Greek authorities confirmed on Tuesday that Venezuela’s foreign minister Jorge Arreaza was on board a government plane than landed unexpectedly at Athens international airport on Saturday.
According to an announcement by the Greek Civil Aviation Authority, the plane carrying Arreaza landed at Athens’ Eleftherios Venizelos International Airport for refueling. It had flown in from Abu Dhabi.
The plane was on the tarmac for approximately four hours. The Venezuelan minister remained in the VIP section of the airport throughout that time, the Civil Aviation Authority stated. Authority officials added that the Greek Ministry of Foreign Affairs had been notified of the arrival hours in advance.
The incident was revealed by a report on SKAI TV on Monday evening.

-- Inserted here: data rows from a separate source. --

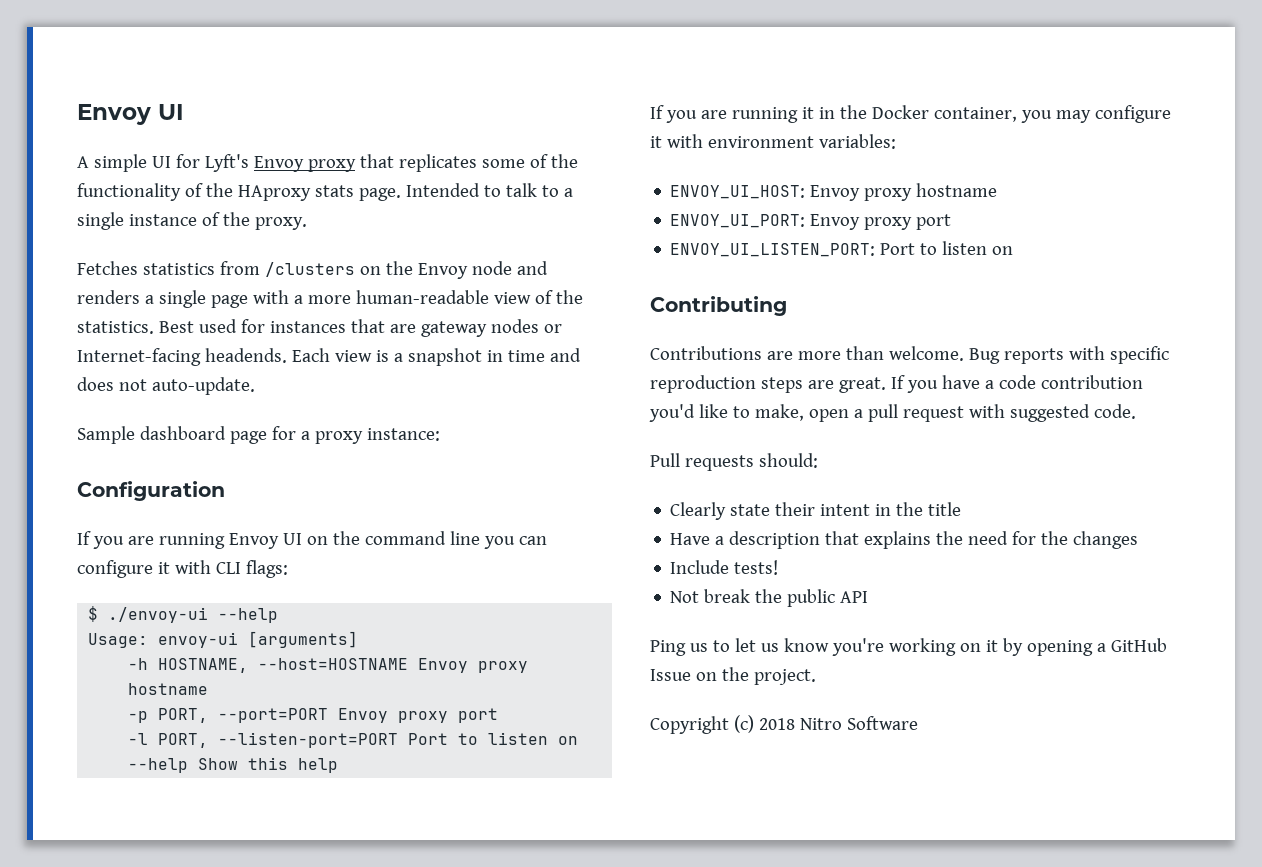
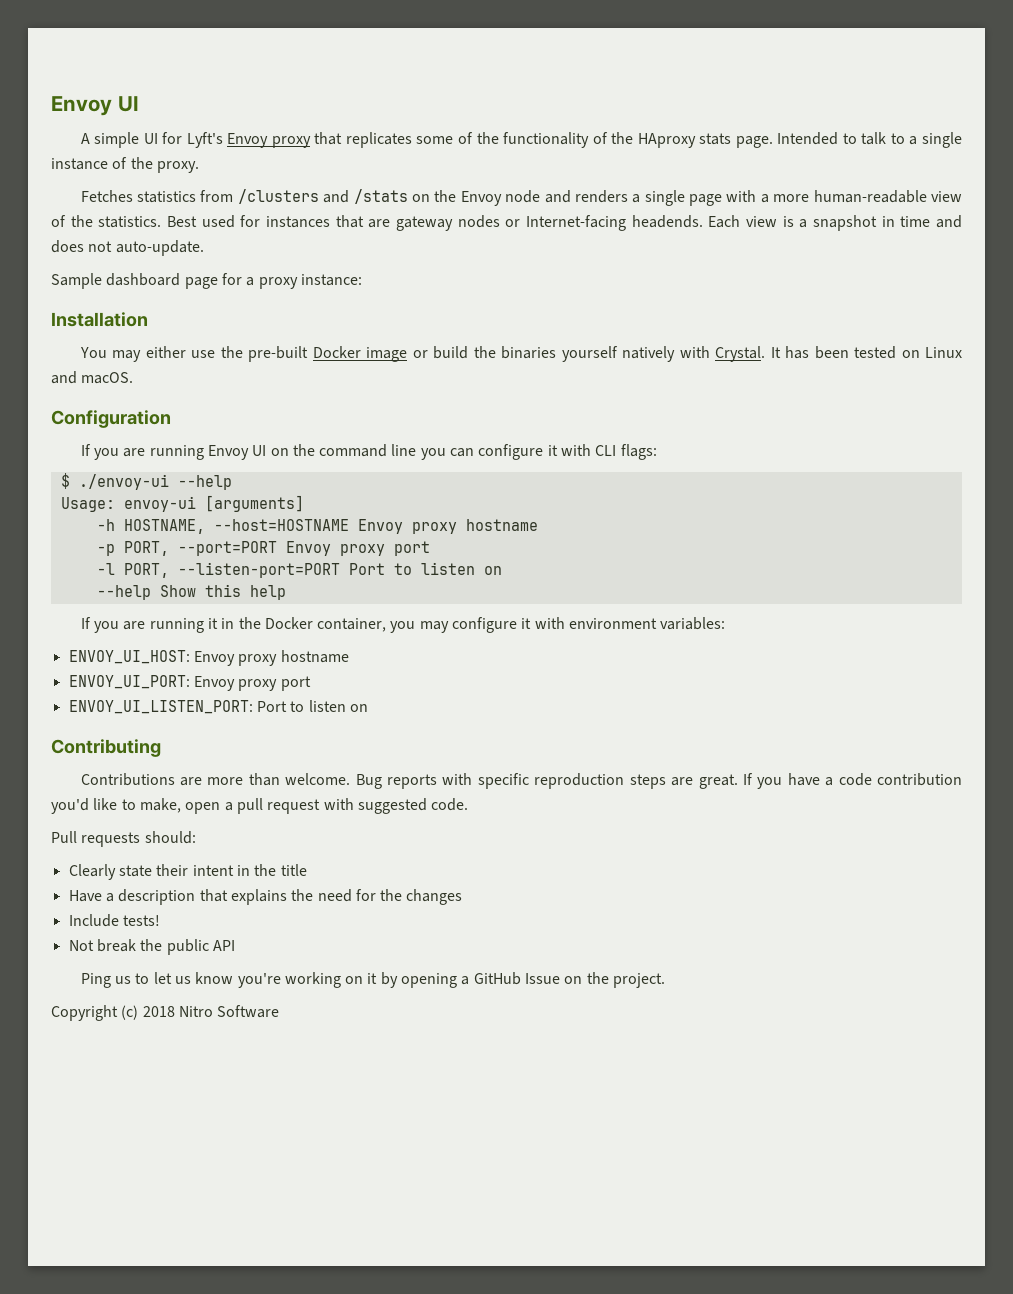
- Fetches statistics from /clusters on the Envoy node and renders a single page with a more human-readable view of the statistics.
+ Fetches statistics from /clusters and /stats on the Envoy node and renders a single page with a more human-readable view of the statistics.
+ Installation
+ You may either use the pre-built Docker image or build the binaries yourself natively with Crystal. It has been tested on Linux and macOS.

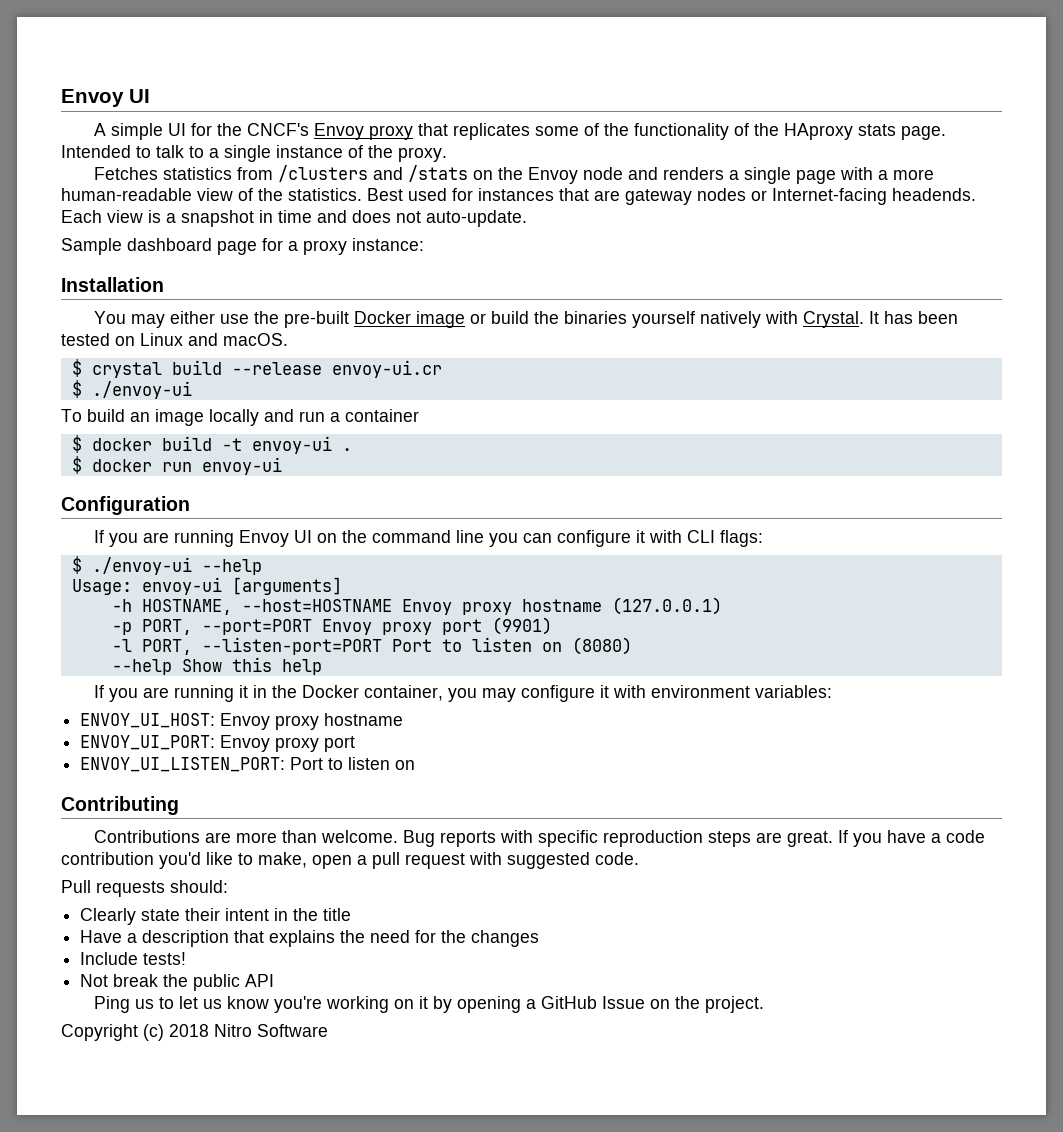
- A simple UI for Lyft's Envoy proxy that replicates some of the functionality of the HAproxy stats page.
+ A simple UI for the CNCF's Envoy proxy that replicates some of the functionality of the HAproxy stats page.
+ $ crystal build --release envoy-ui.cr
+ $ ./envoy-ui
+ To build an image locally and run a container
+ $ docker build -t envoy-ui .
+ $ docker run envoy-ui
- -h HOSTNAME, --host=HOSTNAME Envoy proxy hostname
+ -h HOSTNAME, --host=HOSTNAME Envoy proxy hostname (127.0.0.1)
- -p PORT, --port=PORT Envoy proxy port
+ -p PORT, --port=PORT Envoy proxy port (9901)
- -l PORT, --listen-port=PORT Port to listen on
+ -l PORT, --listen-port=PORT Port to listen on (8080)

According to the report, the entire procedure was kept in a veil of absolute secrecy.
The mysterious event began to unfold way back on February 24, when the Falcon-type airplane with a registry number of YV2486, belonging to Venezuela’s state-run oil company PDVSA, left Caracas and reached Portugal.

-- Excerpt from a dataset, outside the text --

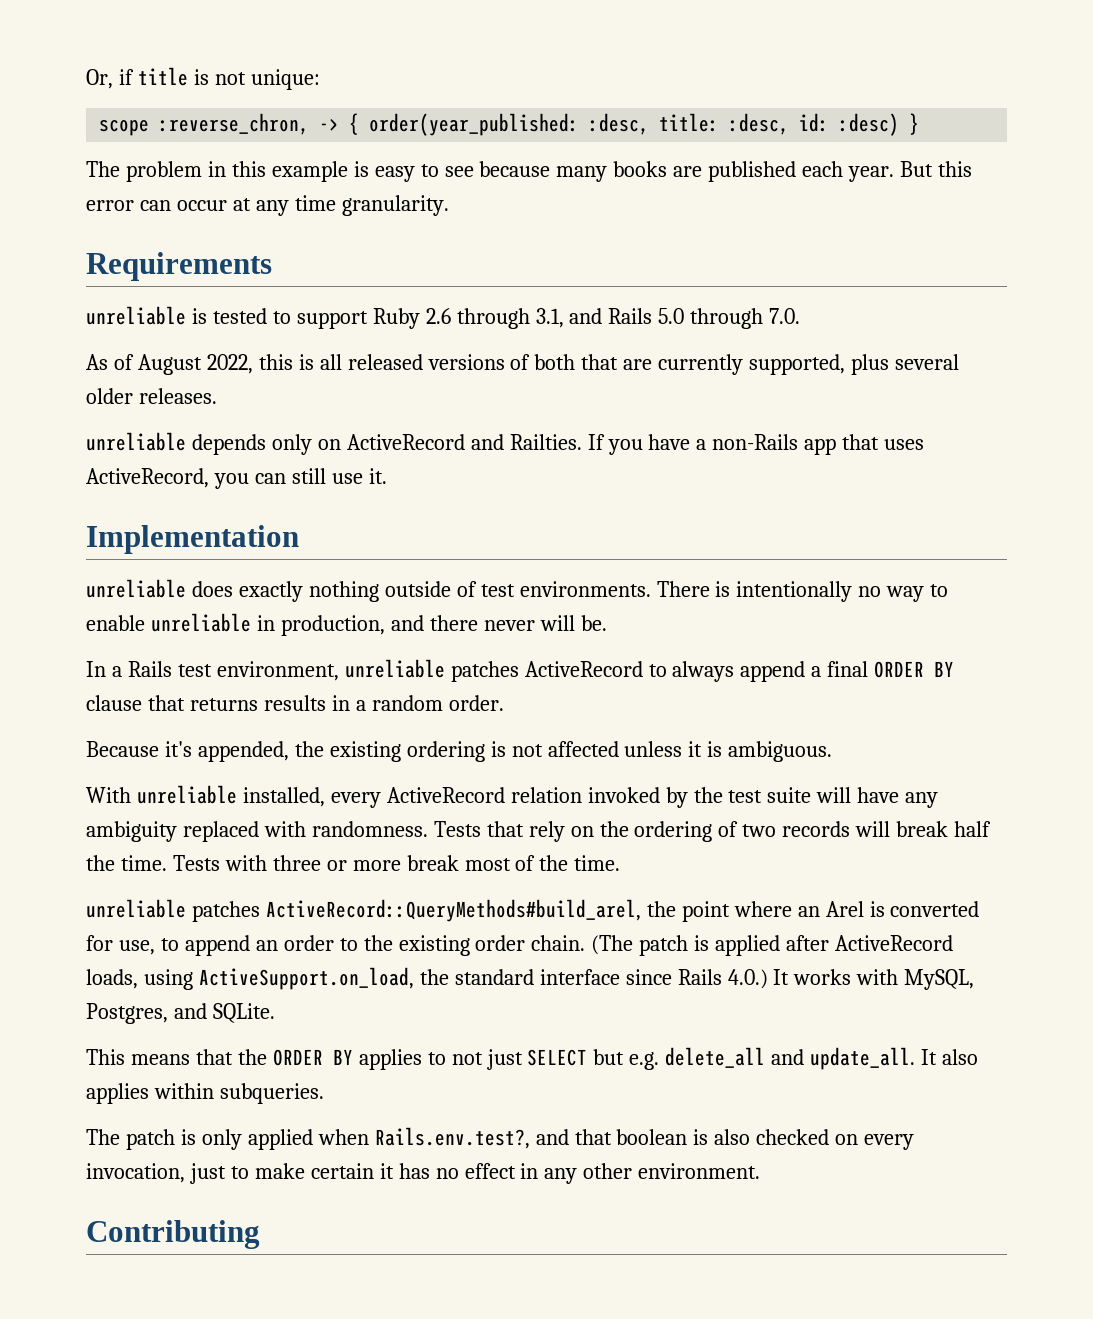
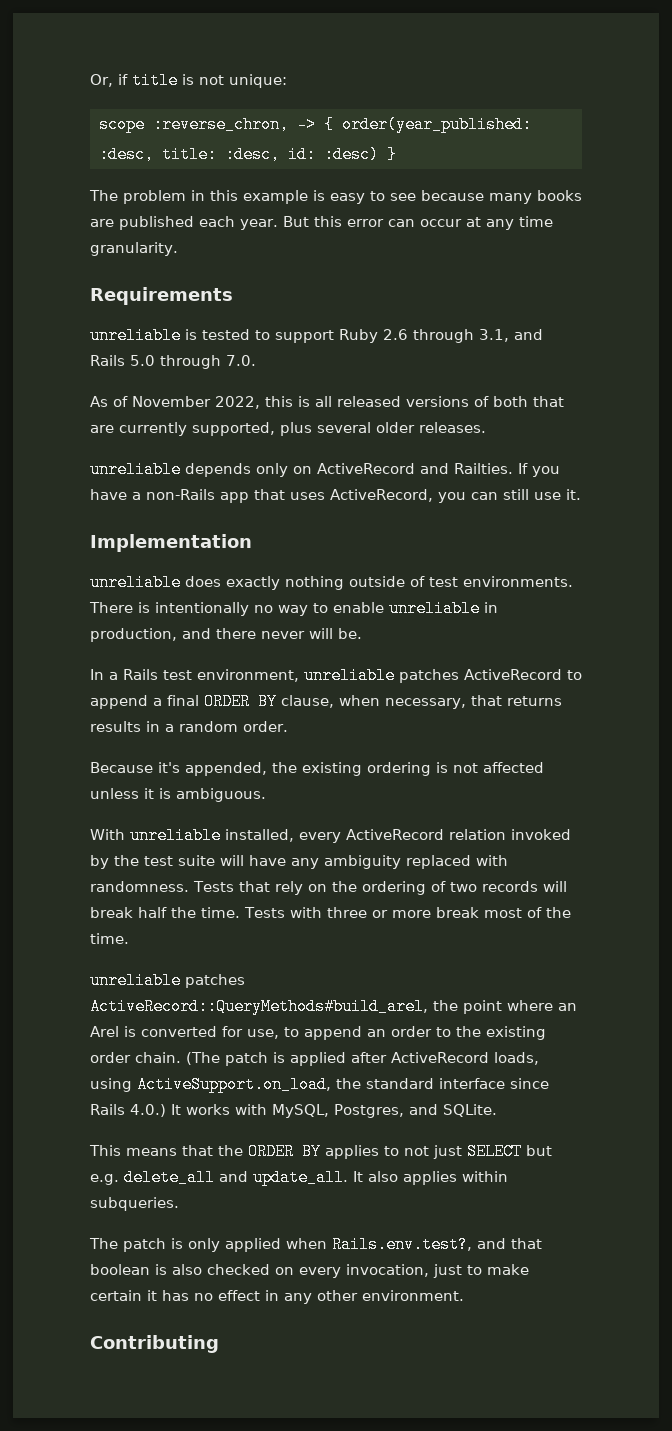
- As of August 2022, this is all released versions of both that are currently supported, plus several older releases.
+ As of November 2022, this is all released versions of both that are currently supported, plus several older releases.
- In a Rails test environment, unreliable patches ActiveRecord to always append a final ORDER BY clause that returns results in a random order.
+ In a Rails test environment, unreliable patches ActiveRecord to append a final ORDER BY clause, when necessary, that returns results in a random order.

The plane didn’t have permission to land there, but after the pilot threatened that it would crash due to a lack of fuel, the Portuguese authorities allowed it to land.
Two days later, and after several European states’ alleged denials to grant permission to land on their soil, the aircraft reached the airport of Geneva, Switzerland.

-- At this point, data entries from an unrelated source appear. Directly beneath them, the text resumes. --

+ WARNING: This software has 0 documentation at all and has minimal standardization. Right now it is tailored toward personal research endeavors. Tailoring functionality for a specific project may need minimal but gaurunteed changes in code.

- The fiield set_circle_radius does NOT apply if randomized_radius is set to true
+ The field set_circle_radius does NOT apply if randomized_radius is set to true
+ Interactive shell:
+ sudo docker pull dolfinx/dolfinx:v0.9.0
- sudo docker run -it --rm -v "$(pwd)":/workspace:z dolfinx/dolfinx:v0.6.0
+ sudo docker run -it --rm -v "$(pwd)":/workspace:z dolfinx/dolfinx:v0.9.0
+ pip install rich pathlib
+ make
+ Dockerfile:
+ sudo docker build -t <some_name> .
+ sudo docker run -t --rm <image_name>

The aircraft stayed in Geneva for several days. Later it flew to Abu Dhabi, before landing in Athens on March 2.
Greek opposition party New Democracy (ND) has demanded to know whether a Greek official met Arreaza at the airport and, if so, what was discussed there.
New Democracy spokesperson Maria Spyraki asked if the government was aware that Venezuela’s main opposition party has accused Nicolas Maduro’s regime of using this particular airplane to illegally transport money, gold and relatives of senior officials out of the country.
The government accused both SKAI TV and the New Democracy Party of constructing and spreading conspiracy theories.
It is noted that Venezuela’s opposition leader and self-proclaimed interim President, Juan Guaido, has accused the Greek government of supporting the left-wing Maduro administration in Venezuela.
These developments come at a time when the US, Canada, the EU and other major western powers are demanding the Venezuelan leader’s resignation, followed by new, fair elections, in order for the country to obtain new leadership.